Roekoekoe is a great lunch spot. Head there for a ‘bagel bomb’ featuring smoked salmon or Indian coconut curry dahl. They also do coffee if you find yourself looking for a place to chill out in the mid afternoon over a flat white and/or a slice of layer cake. They close most days at 16:00.

If you find yourself in need of baked goods or a loaf of bread for dinner at a rental house or Airbnb, look no further than De Man Die Bakt. This bakery has an array of breads in addition to croissants and Zeeland buns. The latter are ooey, gooey, and absolutely delicious.

Photo: Depositphotos.com

Where to stay

If you prefer your lodgings described with terms like ‘historic’ and ‘unique,’ book a few nights at De Zeeuwse Hemel.
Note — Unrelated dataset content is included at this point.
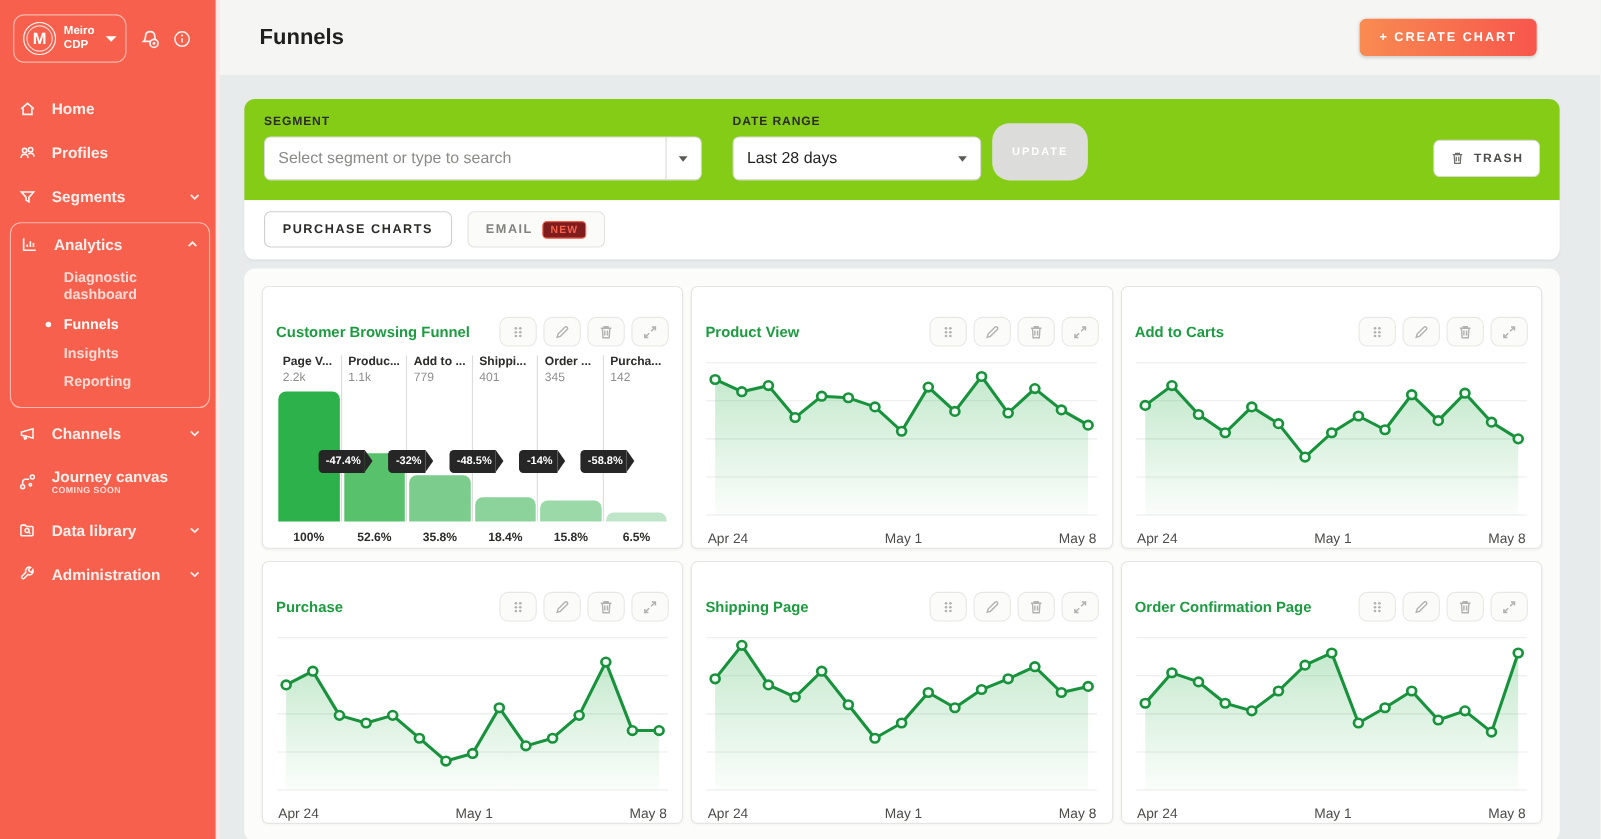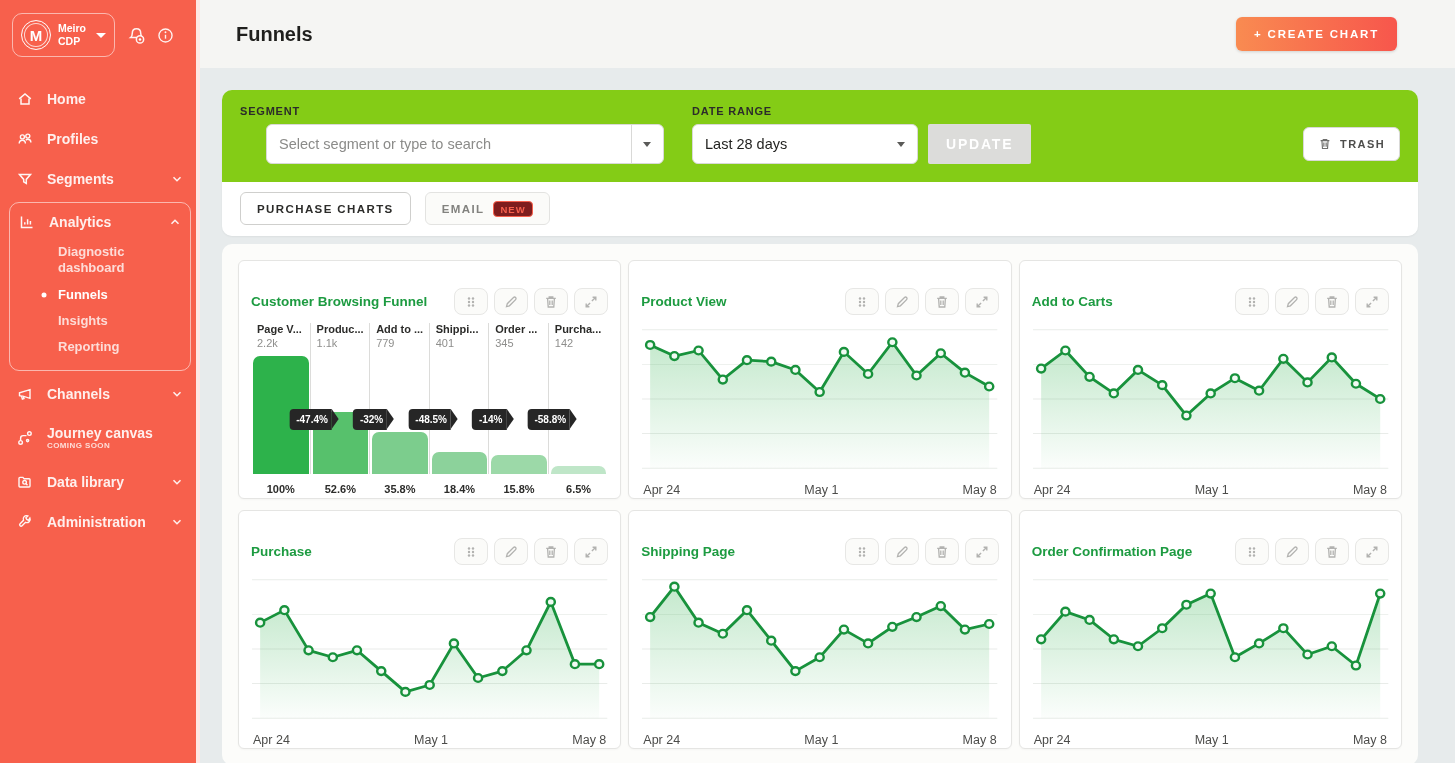"Select segment or type to" .sel-segment { margin-left: 26px -> none }
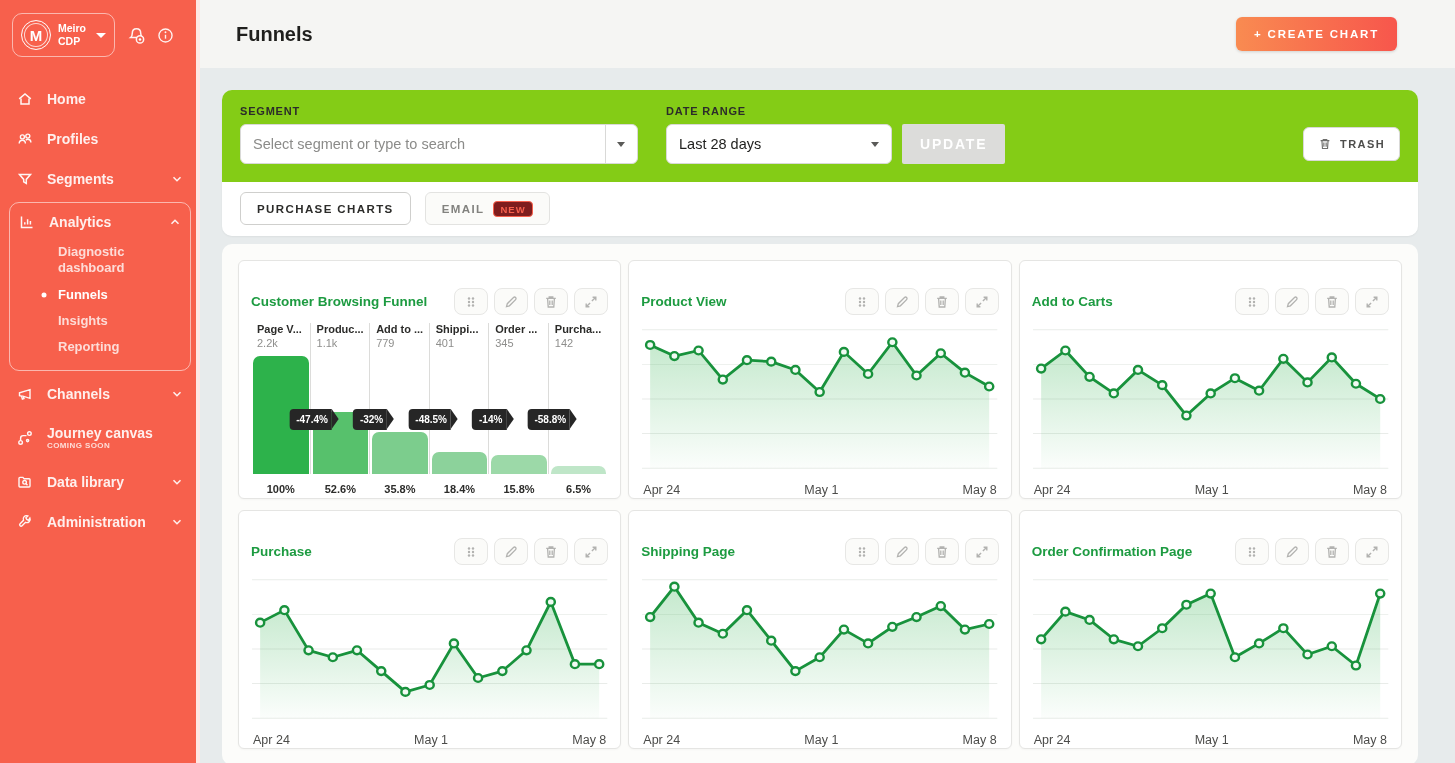"UPDATE" .update-btn { border-radius: 2px -> 16px; font-size: 14px -> 10px; height: 40px -> 52px }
It’s housed in a 16th century building and much of the decor in each one of its themed rooms dates back to the 18th. It’s part of a complex that also has a small restaurant, a shop, and a garden.

Boutique Hotel Zeeuws Meisje is located near the harbour and its rooms have been described as ‘Instagrammable.’ De Oude Haven is one of the city’s many bed and breakfast options. Camping Kloet is a campground located outside the centre that’s tranquil and quiet, at least partially because they don’t allow dogs or large groups.

How to get there

Zierikzee is located on the island of Schouwen-Duiveland. It’s about a 2.5 hour drive from Amsterdam. It’s not accessible by train, but if you’d like to use mass transportation, many opt to ride the rails to nearby Goes and complete the journey with a 20 or so minute bus ride.

Anything else?

Havendagen is a three day festival that’s scheduled to take place in 2022 on 25 through 27 August. The programme for its 33rd edition isn’t online yet, but it’s sure to include the annual crowning of the Mosselprinses (Mussel Princess). You can find a full list of prior princesses on the fest’s website.